Inference

Running a trained policy

6 min read · for SO-101 users

Once you've trained a policy, you have two ways to run it on your robot: a simple synchronous one (lerobot-eval) and a fast async one (a separate inference server talking to the robot over the network). The async path is the one to use for 30 Hz real-time on big VLAs.

If your robot moves slowly or you're doing sim eval, lerobot-eval is fine. If you're trying to drive an SO-101 at 30 Hz with a Diffusion or π0 policy, the policy itself can take ~100 ms per inference — you need the async path so the robot can keep moving while inference happens in parallel.

Synchronous = walk-stop-think-walk. One program. The robot waits while the policy thinks. Async = the robot keeps moving while a separate computer thinks ahead. Two programs talking over the network.

Synchronous (lerobot-eval):
  +-robot-+   obs    +-policy-+   action   +-robot-+
  |       | -------> | runs   | --------> | moves |
  | wait  |          | ~100ms |            |       |
  +-------+          +--------+            +-------+

Async (RobotClient + PolicyServer):
  +-Robot host-+                    +-GPU host-+
  | RobotClient| <-- gRPC -------> | Server   |
  | executes   |                    | runs     |
  | chunks     |                    | policy   |
  +------------+                    +----------+

The basics

What is a policy doing at inference time?
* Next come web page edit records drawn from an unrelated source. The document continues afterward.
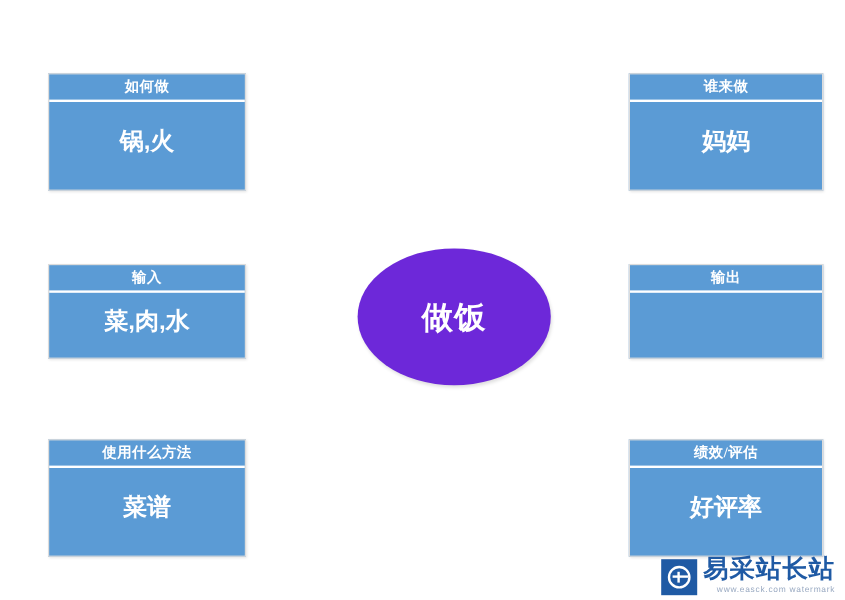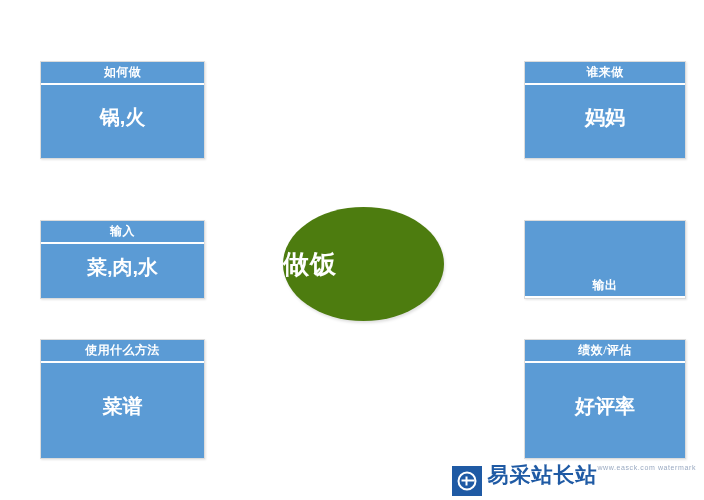"如何做" .node-box { justify-content: flex-end -> none }
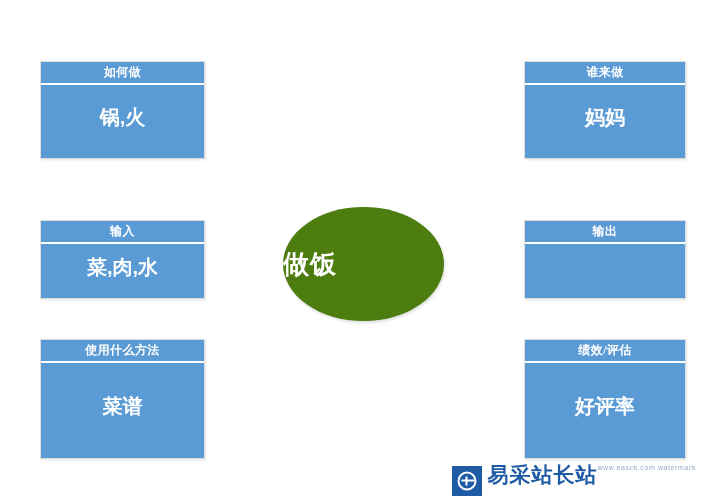"做饭" #center-ellipse { background: #4d7c0f -> #6d28d9; justify-content: none -> center; left: 283px -> 298px }
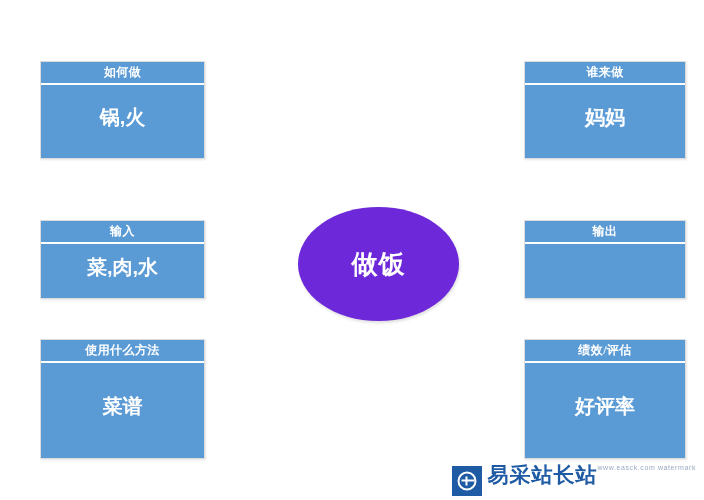"使用什么方法" .row-3 { height: 120px -> 98px; top: 339px -> 366px }
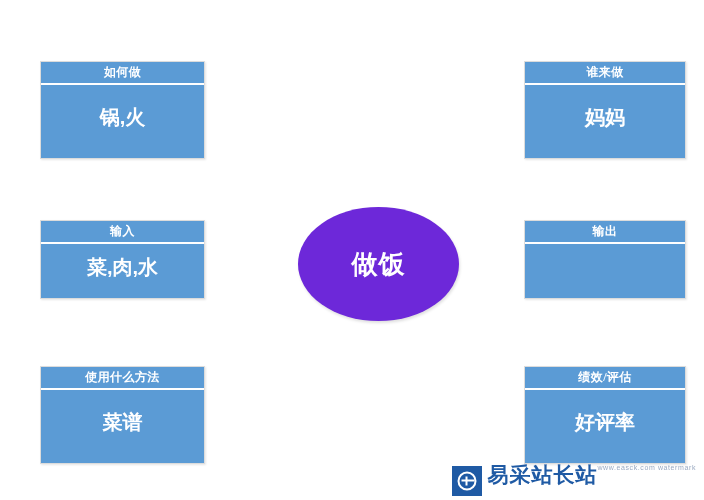"易采站长站" #watermark .wm-text-wrap { flex-direction: row -> column }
A policy is the trained brain. At inference time it does one job: look at what the robot sees right now (camera images + joint positions) and output what the robot should do next. Training is over — just forward passes.

Why action chunks?

Most modern policies don't predict one action at a time. They predict a whole chunk of future actions in a single forward pass — ACT and Diffusion typically chunk 8–100 steps; π0 / π0.5 / SmolVLA do the same. The robot replays the chunk one step at a time while the policy thinks about the next chunk in parallel. This is the trick that makes 30 Hz feasible even when one inference call takes ~100 ms.

Synchronous vs async

Synchronous means one program does observation → inference → action in a single loop, waiting at each step. lerobot-eval works this way and it's perfect for sim benchmarks or low-fps tasks. Async splits the work across two processes (usually two machines) connected by a network channel — the robot side keeps issuing actions on schedule, the policy side keeps producing new chunks just-in-time.

What is RTC?

RTC (Real-Time Chunking) is not a policy. It's a flow-matching trick that smooths the seam between consecutive chunks when inference latency is uneven — only relevant for π0 / π0.5 / SmolVLA. You enable it via a config flag; you don't pick "RTC" as a policy type.

Where do I run inference?

For ACT on an SO-101, run inference on the same machine as the robot. For big VLAs (π0, π0.5, SmolVLA), run inference on a separate GPU box and let the async stack ferry observations and actions across the network.

How you actually use it

The simple path — a sim-eval rollout on a trained policy:

# Sim eval on your trained policy lerobot-eval \ --policy.path=outputs/act_run1 \ --env.type=gym_pusht \ --eval.n_episodes=20

The async path — two terminals, one per machine:

# Terminal 1 (GPU host): start the policy server # Async server/client are run as Python modules, not console scripts python -m lerobot.async_inference.policy_server --policy.path=outputs/diffusion_run1 # Terminal 2 (robot host): connect a robot client python -m lerobot.async_inference.robot_client --robot.type=so101_follower --server.host=...

Things to know

Don't drive a real-time policy through lerobot-record

Its rollout loop is synchronous — you'll eat full inference latency on every queue refill and miss your control deadline. Fine for low-fps tasks; broken for 30 Hz on Diffusion / π0 / SmolVLA.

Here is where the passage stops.